• EXERCISE:
All entries below are to be written out again exactly, but no picture is to be copied.

Web page revision data
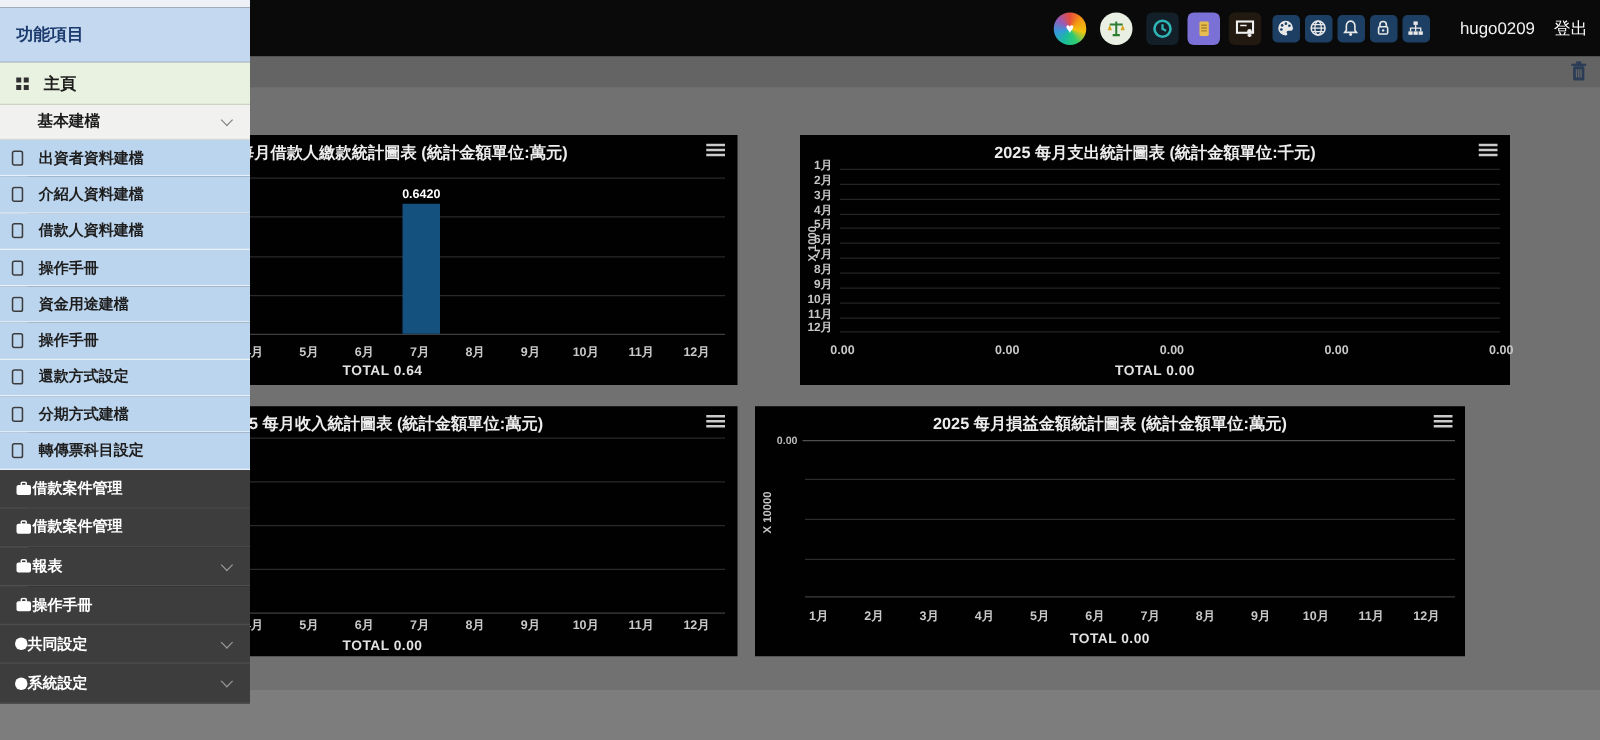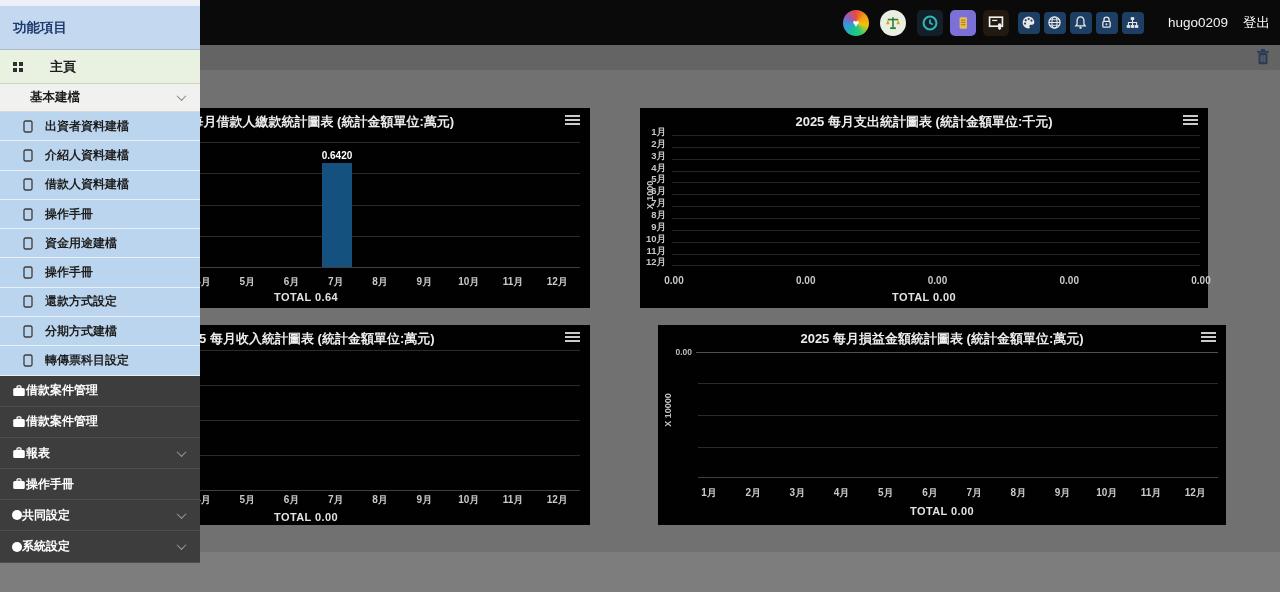--- a/index.html
+++ b/index.html
@@ -28,21 +28,21 @@
 
   
   .content { position:absolute; left:0; top:70px; width:1280px; height:482px; background:#717171; z-index:1; }
   .content-bottom { position:absolute; left:0; top:552px; width:1280px; height:40px; background:#7d7d7d; }
 
   
   .panel { position:absolute; width:568px; height:200px; background:#010101; z-index:2; }
   .p1 { left:22px;  top:108px; }
   .p2 { left:640px; top:108px; }
   .p3 { left:22px;  top:325px; }
-  .p4 { left:658px; top:325px; }
+  .p4 { left:604px; top:325px; }
   .chart-title { position:absolute; top:5px; left:0; right:0; text-align:center; font-weight:bold; font-size:13px; color:#ededed; white-space:nowrap; }
   .hamburger { position:absolute; top:7px; right:10px; cursor:pointer; }
   .hamburger i { display:block; width:15px; height:2px; background:#cbcbcb; margin-bottom:2px; }
   .hline { position:absolute; left:26px; right:10px; height:1px; background:#2a2a2a; }
   .axis-x { position:absolute; left:26px; right:10px; height:1px; background:#3f3f3f; }
   .ticks { position:absolute; left:0; right:0; height:12px; }
   .tick { position:absolute; transform:translateX(-50%); font-weight:bold; font-size:10px; color:#c9c9c9; white-space:nowrap; top:0; }
   .total { position:absolute; left:0; right:0; top:183px; text-align:center; font-weight:bold; font-size:11px; color:#e2e2e2; letter-spacing:0.4px; }
   .bar { position:absolute; left:300px; width:30px; top:55px; height:104px; }
   .bar-label { position:absolute; left:315px; top:42px; transform:translateX(-50%); font-weight:bold; font-size:10px; color:#fff; }
@@ -53,23 +53,23 @@
   .zero-label { position:absolute; left:8px; width:26px; top:22px; text-align:right; font-weight:bold; font-size:8.5px; color:#bdbdbd; }
   .zero-line { position:absolute; left:38px; right:8px; top:27px; height:1px; background:#4f4f4f; }
 
   
   .sidebar { position:absolute; left:0; top:0; width:200px; height:592px; z-index:10; display:flex; flex-direction:column; }
   .sb-top { height:6px; background:#edf1f7; flex:none; }
   .sb-header { height:44px; flex:none; background:#c4d8ef; border-bottom:1px solid #a9bacd; display:flex; align-items:center; padding-left:13px; font-weight:bold; font-size:13.5px; color:#1c3a6e; }
   .sb-row { display:flex; align-items:center; flex:none; cursor:pointer; }
   .sb-home { height:34px; background:#e9f1e0; border-bottom:1px solid #ccd4c5; padding-left:12px; font-weight:bold; font-size:13px; color:#1c1c1c; }
   .sb-group { height:28px; background:#f1f1ef; border-bottom:1px solid #d9d9d5; padding-left:30px; font-weight:bold; font-size:12.5px; color:#1c1c1c; }
-  .sb-sub { height:29.3px; background:#bcd5ee; border-bottom:1px solid rgba(255,255,255,0.65); padding-left:23px; font-weight:bold; font-size:12px; color:#1e1e1e; }
+  .sb-sub { height:29.3px; background:#bcd5ee; border-bottom:1px solid rgba(255,255,255,0.65); padding-left:9px; font-weight:bold; font-size:12px; color:#1e1e1e; }
   .sb-dark { height:31.17px; background:#3d3d3d; border-bottom:1px solid #4e4e4e; padding-left:12px; font-weight:bold; font-size:12px; color:#ffffff; }
-  .sb-home .txt { margin-left:26px; }
+  .sb-home .txt { margin-left:11px; }
   .sb-sub .txt { margin-left:12px; }
   .sb-dark .txt { }
   .chev { margin-left:auto; margin-right:15px; width:7px; height:7px; border-right:1.6px solid #838383; border-bottom:1.6px solid #838383; transform:rotate(45deg) translate(-1px,-1px); flex:none; }
   .chev.dark { border-color:#9c9c9c; }
   .dot-icon { width:10px; height:10px; border-radius:50%; background:#fff; flex:none; }
   svg { display:block; }
 </style>
 </head>
 <body>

• OUTPUT OF THE TASK:
--- a/index.html
+++ b/index.html
@@ -28,21 +28,21 @@
 
   
   .content { position:absolute; left:0; top:70px; width:1280px; height:482px; background:#717171; z-index:1; }
   .content-bottom { position:absolute; left:0; top:552px; width:1280px; height:40px; background:#7d7d7d; }
 
   
   .panel { position:absolute; width:568px; height:200px; background:#010101; z-index:2; }
   .p1 { left:22px;  top:108px; }
   .p2 { left:640px; top:108px; }
   .p3 { left:22px;  top:325px; }
-  .p4 { left:658px; top:325px; }
+  .p4 { left:604px; top:325px; }
   .chart-title { position:absolute; top:5px; left:0; right:0; text-align:center; font-weight:bold; font-size:13px; color:#ededed; white-space:nowrap; }
   .hamburger { position:absolute; top:7px; right:10px; cursor:pointer; }
   .hamburger i { display:block; width:15px; height:2px; background:#cbcbcb; margin-bottom:2px; }
   .hline { position:absolute; left:26px; right:10px; height:1px; background:#2a2a2a; }
   .axis-x { position:absolute; left:26px; right:10px; height:1px; background:#3f3f3f; }
   .ticks { position:absolute; left:0; right:0; height:12px; }
   .tick { position:absolute; transform:translateX(-50%); font-weight:bold; font-size:10px; color:#c9c9c9; white-space:nowrap; top:0; }
   .total { position:absolute; left:0; right:0; top:183px; text-align:center; font-weight:bold; font-size:11px; color:#e2e2e2; letter-spacing:0.4px; }
   .bar { position:absolute; left:300px; width:30px; top:55px; height:104px; }
   .bar-label { position:absolute; left:315px; top:42px; transform:translateX(-50%); font-weight:bold; font-size:10px; color:#fff; }
@@ -53,23 +53,23 @@
   .zero-label { position:absolute; left:8px; width:26px; top:22px; text-align:right; font-weight:bold; font-size:8.5px; color:#bdbdbd; }
   .zero-line { position:absolute; left:38px; right:8px; top:27px; height:1px; background:#4f4f4f; }
 
   
   .sidebar { position:absolute; left:0; top:0; width:200px; height:592px; z-index:10; display:flex; flex-direction:column; }
   .sb-top { height:6px; background:#edf1f7; flex:none; }
   .sb-header { height:44px; flex:none; background:#c4d8ef; border-bottom:1px solid #a9bacd; display:flex; align-items:center; padding-left:13px; font-weight:bold; font-size:13.5px; color:#1c3a6e; }
   .sb-row { display:flex; align-items:center; flex:none; cursor:pointer; }
   .sb-home { height:34px; background:#e9f1e0; border-bottom:1px solid #ccd4c5; padding-left:12px; font-weight:bold; font-size:13px; color:#1c1c1c; }
   .sb-group { height:28px; background:#f1f1ef; border-bottom:1px solid #d9d9d5; padding-left:30px; font-weight:bold; font-size:12.5px; color:#1c1c1c; }
-  .sb-sub { height:29.3px; background:#bcd5ee; border-bottom:1px solid rgba(255,255,255,0.65); padding-left:23px; font-weight:bold; font-size:12px; color:#1e1e1e; }
+  .sb-sub { height:29.3px; background:#bcd5ee; border-bottom:1px solid rgba(255,255,255,0.65); padding-left:9px; font-weight:bold; font-size:12px; color:#1e1e1e; }
   .sb-dark { height:31.17px; background:#3d3d3d; border-bottom:1px solid #4e4e4e; padding-left:12px; font-weight:bold; font-size:12px; color:#ffffff; }
-  .sb-home .txt { margin-left:26px; }
+  .sb-home .txt { margin-left:11px; }
   .sb-sub .txt { margin-left:12px; }
   .sb-dark .txt { }
   .chev { margin-left:auto; margin-right:15px; width:7px; height:7px; border-right:1.6px solid #838383; border-bottom:1.6px solid #838383; transform:rotate(45deg) translate(-1px,-1px); flex:none; }
   .chev.dark { border-color:#9c9c9c; }
   .dot-icon { width:10px; height:10px; border-radius:50%; background:#fff; flex:none; }
   svg { display:block; }
 </style>
 </head>
 <body>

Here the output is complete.